Наконец, стоит сказать несколько слов про третий ответ на вопрос об истории русскоязычной поэзии Израиля. Как известно, для многих крупных ивритских поэтов, включая Рахель, Шлионского, Лею Гольдберг, русский был родным языком. На нем они продолжали писать и перейдя на иврит; тексты, написанные ими по-русски, стали своего рода легендой, мифом рождения русской поэзии Израиля. Однако реальное положение дел не вполне соответствует этому мифу. Во-первых, насколько мне известно, эти стихи никогда не готовились к публикации; для большинства их авторов они оставались своего рода поэтической лабораторией, результаты экспериментов в которой, достаточно проблематичные с поэтической точки зрения и никогда не бывшие самоцелью, проявлялись в другом языке. Во-вторых, эти тексты, о которых практически все слышали, почти никто никогда не видел (исключением являются недавно опубликованные русские тексты Рахели). Иначе говоря, все три попытки продлить историю русскоязычной поэзии Израиля в сороковые, пятидесятые или даже шестидесятые годы вряд ли могут быть оправданы с исторической и филологической точек зрения; наиболее приемлемой датой ее рождения является начало семидесятых.
Теперь, когда все это сказано, мне бы хотелось затронуть еще один вопрос — вопрос, который кажется мне наиболее значимым, вопрос о формах общности. Есть ли что-нибудь, что объединяет русскоязычную поэзию Израиля, помимо осознанной принадлежности к стране и языку и сравнительно узких временных рамок? Ответ на этот вопрос зависит от его постановки. Если я спрошу, существует ли нечто объединяющее все тексты или всех поэтов, ответ будет, разумеется, отрицательным. Но тот же вопрос можно поставить и более осторожно — есть ли в этой поэзии нечто доминирующее, присутствующее, казалось бы, избыточно, непропорционально, в значительно большей степени, чем, скажем, в современной русской и ивритской литературах? Думаю, что да. На мой взгляд, в русскоязычной поэзии Израиля создание поэтического мифа (как индивидуального, так и коллективного) и стремление к полноценному непротиворечивому высказыванию о мире оттеснены на второй план по сравнению с обнаженностью существования, которое, таким образом, перемещается с кажущейся периферии поэтической речи в ее видимый центр. При желании эту особенность поэзии можно было бы назвать экзистенциальностью, иначе — онтологичностью.

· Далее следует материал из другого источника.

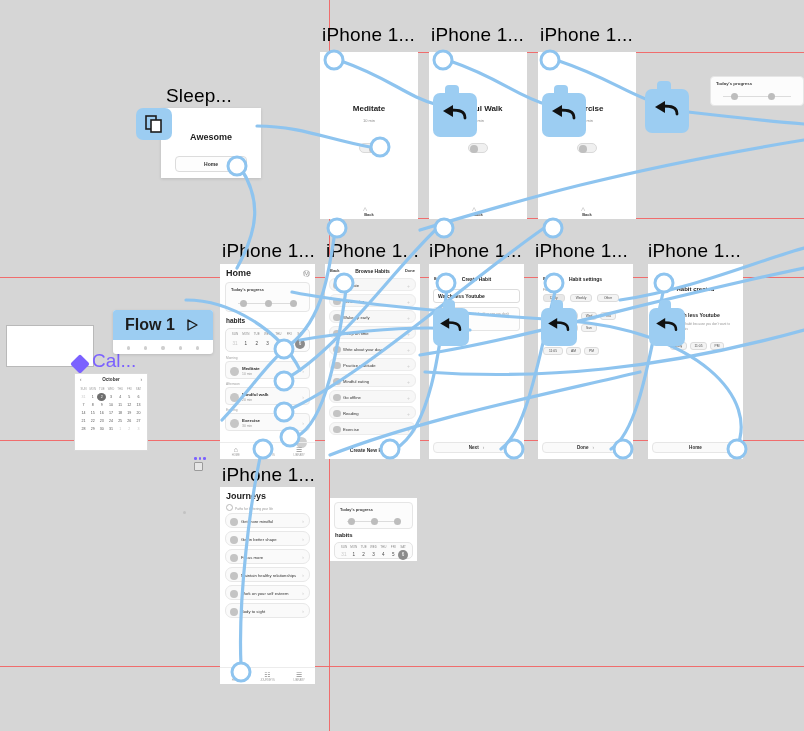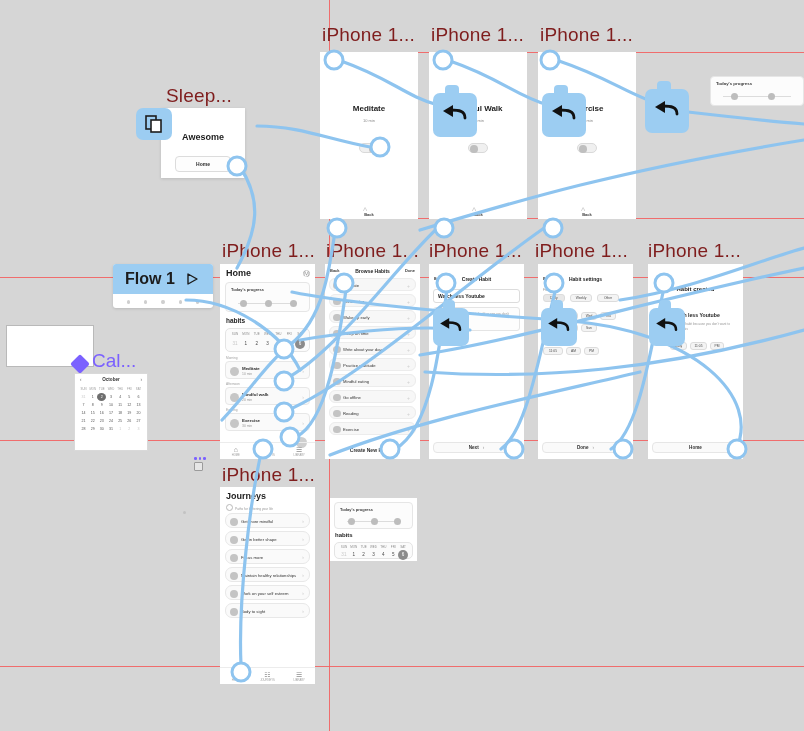--- a/index.html
+++ b/index.html
@@ -16,7 +16,7 @@
   .guide-h{position:absolute;left:0;right:0;height:1px;background:#f45b5b;opacity:.85;}
 
   
-  .flabel{position:absolute;color:#7f1d1d;font-size:19px;white-space:nowrap;letter-spacing:.2px;text-align:right;}
+  .flabel{position:absolute;color:#000000;font-size:19px;white-space:nowrap;letter-spacing:.2px;text-align:right;}
 
   
   .frame{position:absolute;background:#ffffff;box-sizing:border-box;}

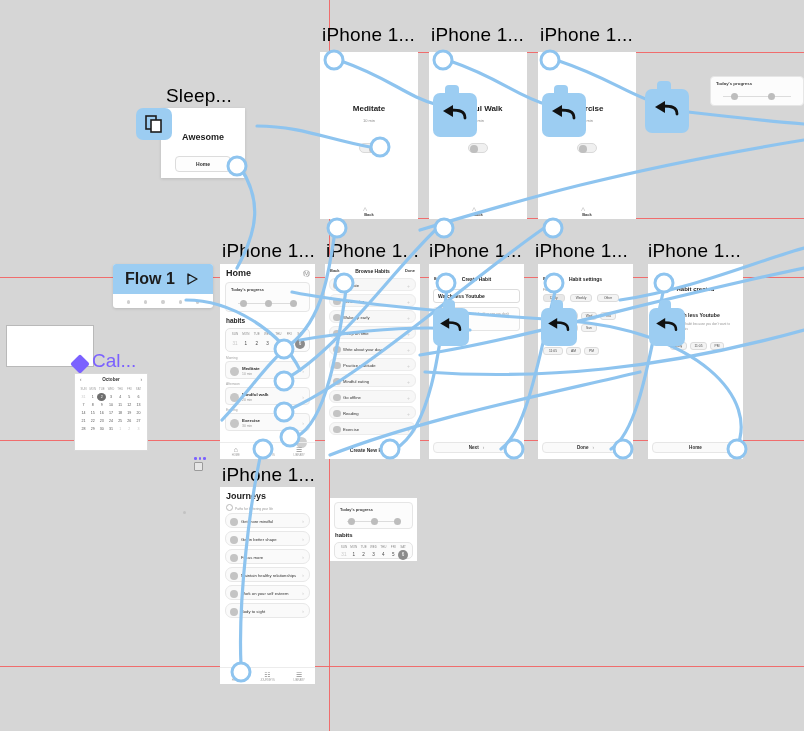--- a/index.html
+++ b/index.html
@@ -134,7 +134,7 @@
 
   <div class="flabel" style="left:166px;top:85px;">Sleep...</div>
 
-  <div class="awbox" style="left:161px;top:108px;width:84px;height:70px;">
+  <div class="awbox" style="left:161px;top:108px;width:100px;height:70px;">
     <div style="position:absolute;left:0;top:24px;width:100%;text-align:center;font-size:9px;font-weight:bold;color:#1d1d1d;">Awesome</div>
     <div style="position:absolute;left:14px;right:14px;top:48px;height:14px;border:1px solid #dcdcdc;border-radius:4px;background:#fdfdfd;display:flex;align-items:center;justify-content:center;font-size:5px;font-weight:bold;color:#2e2e2e;">Home</div>
   </div>

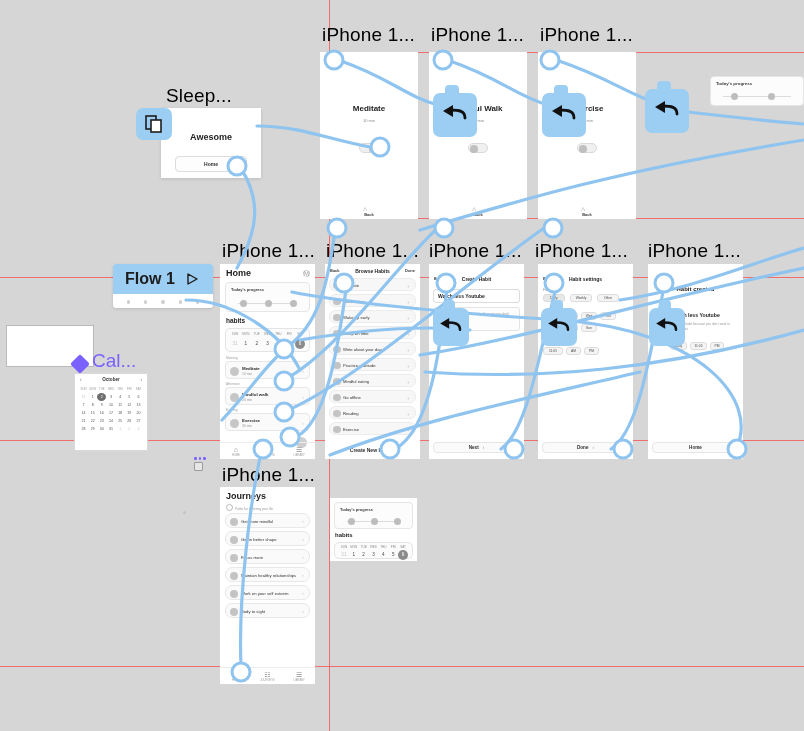--- a/index.html
+++ b/index.html
@@ -88,7 +88,7 @@
   .compbadge{position:absolute;background:#9ccdf2;border-radius:7px;display:flex;align-items:center;justify-content:center;}
 
   
-  .flowbox{position:absolute;background:#fff;border-radius:3px;box-shadow:0 1px 3px rgba(0,0,0,.13);overflow:hidden;}
+  .flowbox{position:absolute;background:#fff;border-radius:3px;box-shadow:0 1px 3px rgba(0,0,0,.13);overflow:hidden;margin-top:46px;}
   .flowhead{background:#9ccdf2;display:flex;align-items:center;gap:10px;padding:6px 12px;}
   .flowhead .ft{font-size:16px;font-weight:bold;color:#1c1c1c;}
   .flowdots{display:flex;gap:14px;padding:6px 14px;}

Конечно, найти звонкие латинизмы еще не значит объяснить смысл. Для того чтобы объяснить, нужно сказать несколько слов о существовании, сознании и самоочевидности. В предыдущей главе я уже писал о поэзии и проблеме существования. Сейчас мне бы хотелось вернуться к той же самой теме, хотя и с немного иной точки зрения. Декартовское «я мыслю, следовательно, существую» кажется нам самоочевидным только до тех пор, пока мы не понимаем, что это не так. Во-первых, даже если допустить, что факт мышления в его присутствии является не вызывающей сомнения данностью, то, что мы вкладываем в слово «существование», требует дальнейших и, как обычно оказывается, крайне путаных объяснений — объяснений, которые плохо согласуются с постулируемой самоочевидностью. Во-вторых, достаточно ясно, что если существование не тавтологично самому акту мышления, то оно из этого акта не вытекает — мысленный акт может быть всего лишь иллюзией существования. Наконец, даже если отсечь неопределимую, хотя и явленную нам данность существования, остаток постулата Декарта «я мыслю» все же не может рассматриваться в качестве простой и самоочевидной философской основы. Констатация «я мыслю» возможна только как результат деятельности сознания, направленного на самого себя, — в то время как подобный разворот сознания, стремящегося как бы поймать себя за хвост, не является его нормальной и привычной формой; человеческое сознание обычно является сознанием внешнего мира. Таким образом, то что кажется простой самоочевидностью мышления, является на самом деле высокой формой саморефлексии, предполагающей уже заданные философские вопросы. Иначе говоря, при своей повседневной деятельности человеческое сознание и мышление скрыты от самих себя.